The listing is to be repeated exactly, and its pictures are to be left out.

____________

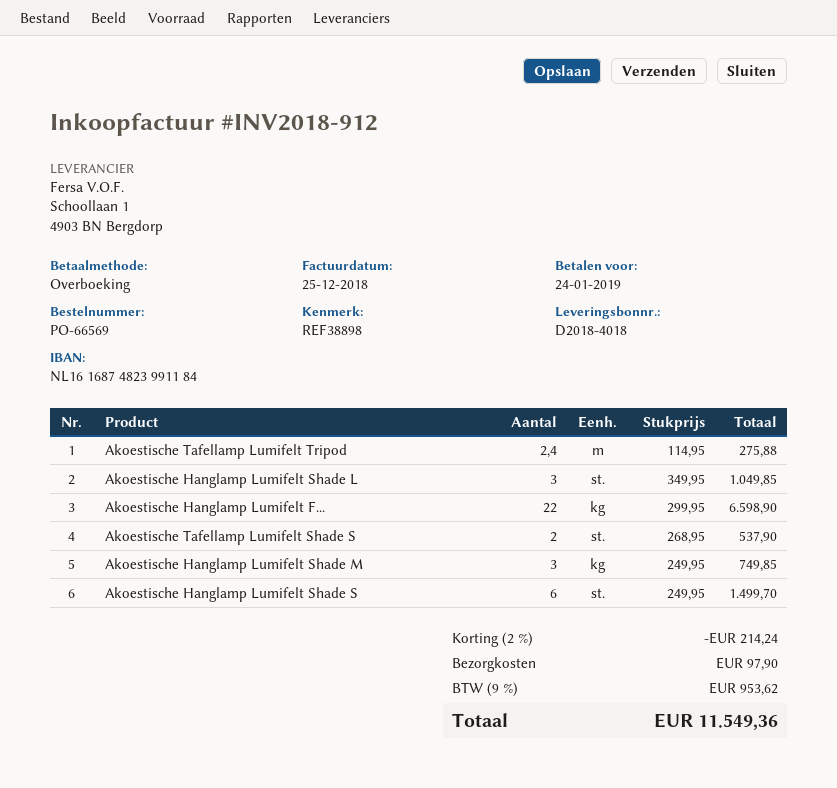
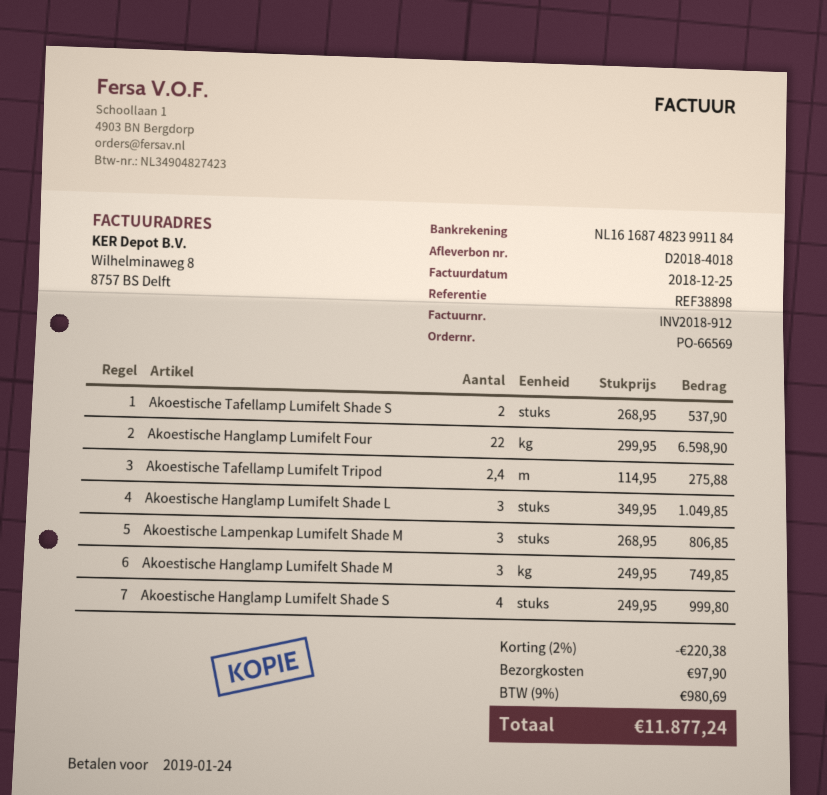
Akoestische Hanglamp Lumifelt Shade S: 6 x 249.95 = 1499.70 -> 4 x 249.95 = 999.80
Akoestische Lampenkap Lumifelt Shade M: none -> 3 x 268.95 = 806.85
discount: 2% = 214.24 -> 2% = 220.38
tax: 9% = 953.62 -> 9% = 980.69
total: 11549.36 -> 11877.24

____________

OUTPUT FOR THIS EXERCISE:
Akoestische Hanglamp Lumifelt Shade S: 6 x 249.95 = 1499.70 -> 4 x 249.95 = 999.80
Akoestische Lampenkap Lumifelt Shade M: none -> 3 x 268.95 = 806.85
discount: 2% = 214.24 -> 2% = 220.38
tax: 9% = 953.62 -> 9% = 980.69
total: 11549.36 -> 11877.24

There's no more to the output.